Sometimes in life we meet people who are so similar to us that it is uncanny. It can be very exciting, like finding a long lost soul sibling. But as similar as you and this other person may be, you are still two separate individuals, and at some point the delight of all that is alike will fade, the ‘Me too’ orgy will abate, and you will become aware of all that is not alike, all that is ‘Not me’. Which is not a bad thing at all, if someone is almost identical to us it can be unsettling to our sense of self, our sense of being unique and one of a kind. We love to find things which bond us to others, but we love our differences too.
I occasionally meet myself in dreams. One time I met myself as a child, my child self was crying because she was lost, alone, and there was a monster trying to eat her.
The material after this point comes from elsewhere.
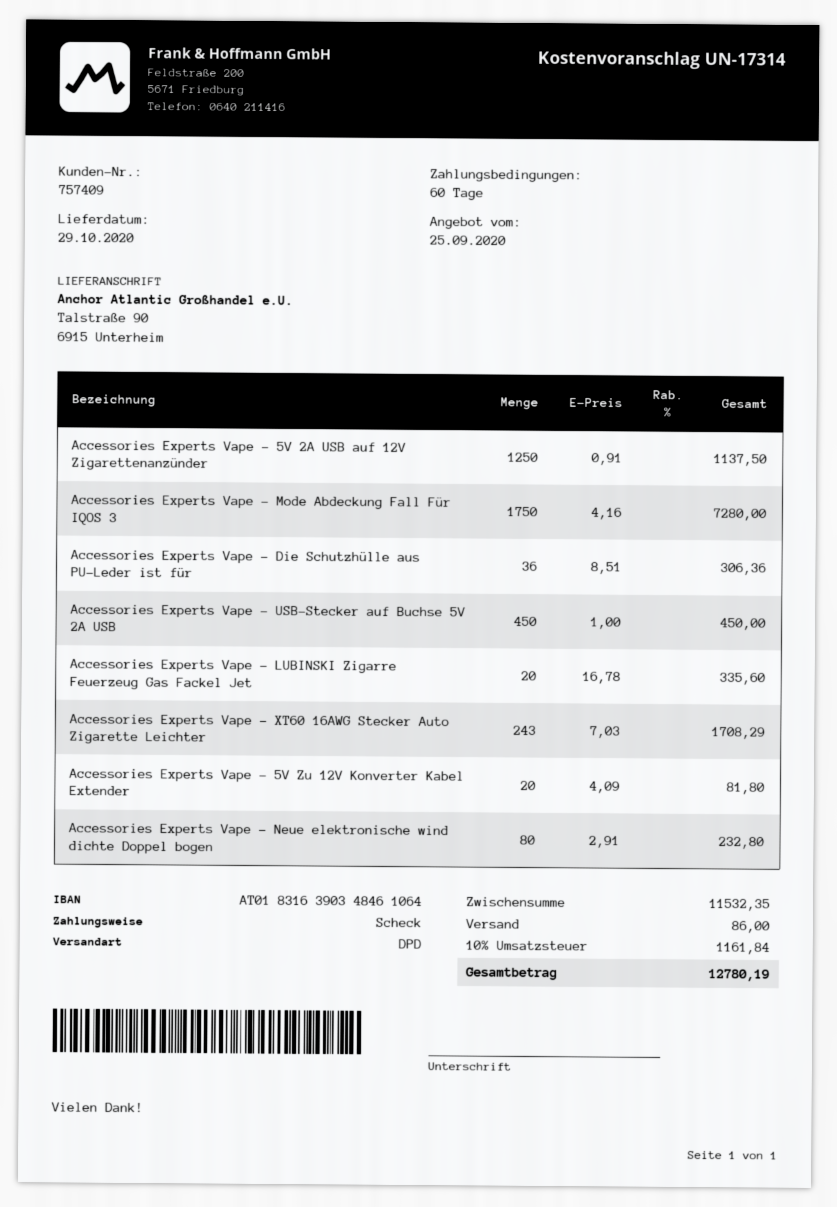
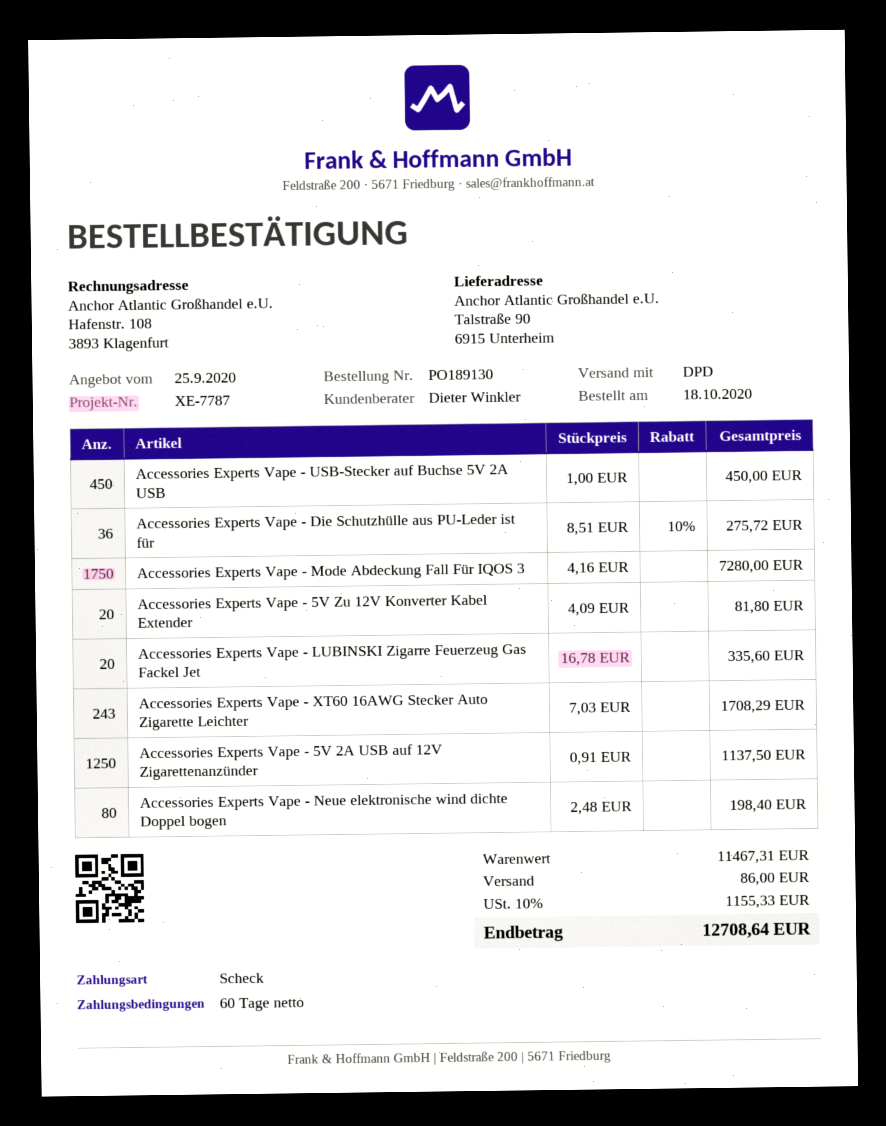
Accessories Experts Vape - Die Schutzhülle aus PU-Leder ist für: 36 x 8.51 = 306.36 -> 36 x 8.51 - 10% = 275.72
Accessories Experts Vape - Neue elektronische wind dichte Doppel bogen: 80 x 2.91 = 232.80 -> 80 x 2.48 = 198.40
subtotal: 11532.35 -> 11467.31
tax: 10% = 1161.84 -> 10% = 1155.33
total: 12780.19 -> 12708.64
I killed the monster, took the child by the hand, and led her away to a safe and loving place. There was another time when I came face to face with a male version of myself. I don’t recall any details of that dream, but I remember waking up with a sense of great satisfaction. Sometimes the me that meets myself isn’t me. My dreaming self is someone else who meets me. That is weird, but not unusual, I vary who I am in dreams all the time, there are times when I am me, times when I am a very altered version of me, and times when I am someone else entirely. I do enjoy meeting myself, it gives me a glimpse of what I am like from the outside in, even if that glimpse comes from the inner recesses of my sleeping self.
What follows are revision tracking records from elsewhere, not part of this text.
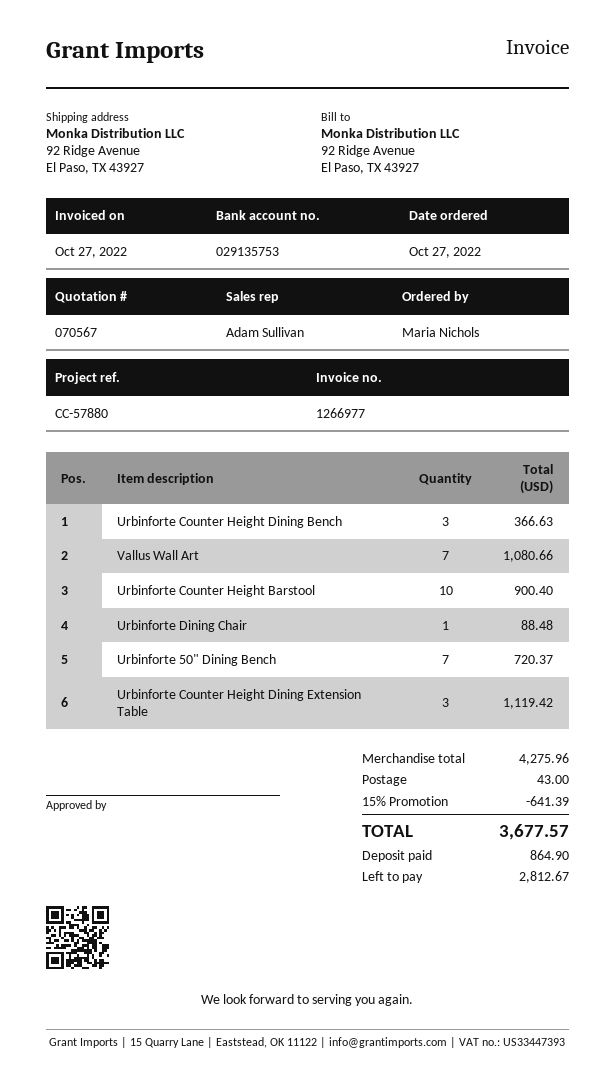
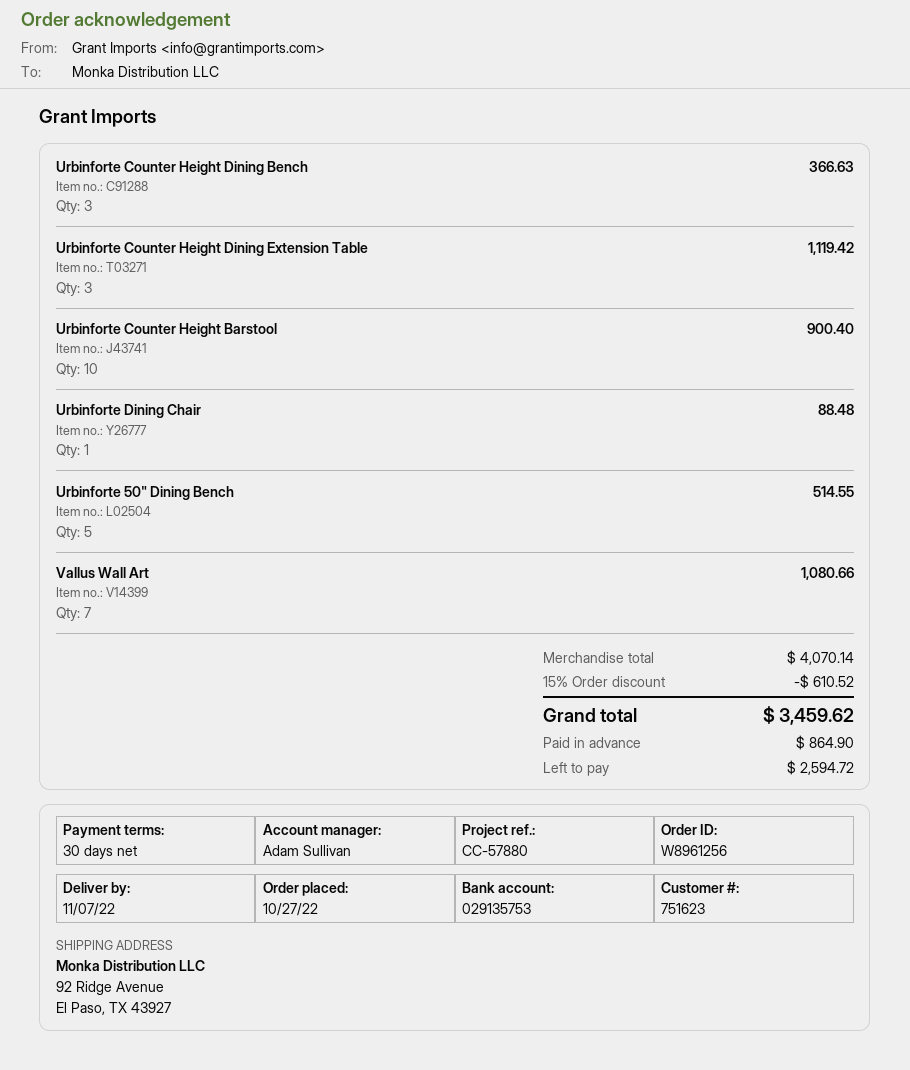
Urbinforte 50" Dining Bench: 7 for 720.37 -> 5 for 514.55
subtotal: 4275.96 -> 4070.14
discount: 15% = 641.39 -> 15% = 610.52
shipping: 43.00 -> none
total: 3677.57 -> 3459.62
balance: 2812.67 -> 2594.72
It is nigh on impossible to see oneself from the outside in because we are so firmly rooted inside ourselves. The world is coloured by our perceptions, which includes how we perceive others perceiving us. If you have a decidedly pessimistic view of yourself, you will always assume that others do too, even if the other person tells you how wonderful you are, you will eventually convince yourself that they are mistaken, that they have projected themselves onto you and are just not seeing you for who you are. In some cases you may even go out of your way to change their opinion about you, and deliberately do something to ensure they see you as negatively as you see yourself.
I have a very beautiful friend who is convinced that she is ugly. I have no idea what she sees when she looks in the mirror, but from what she has said, it is not what everyone else sees when they look at her. It doesn’t matter how often she is told that she is beautiful, she doesn’t register those words as anything other than people being kind and polite. She occasionally gets very annoyed at others for lying to her about her looks, and she is not averse to behaving in hurtful ways to force people to see the ugliness she feels. She is not a mean or nasty person, it pains her to behave the way she does, but she feels frustrated that people don’t see the real her, that they see what they want to see, and she wants people to know who she really is before they decide if they like her or not. If she met herself, I wonder if she would see how beautiful she is, and how that would affect her perception of herself. How would she behave with herself, would she feel compelled to behave with herself the way she does with others.
As for me, I often wonder what my interaction with myself would be like. Would I like myself, or would I be repelled, and reject myself. Would we talk for hours, or ignore each other. Would I be pleased to meet me, or wish it had never happened.
What about you, how would you feel if you had the opportunity to meet yourself?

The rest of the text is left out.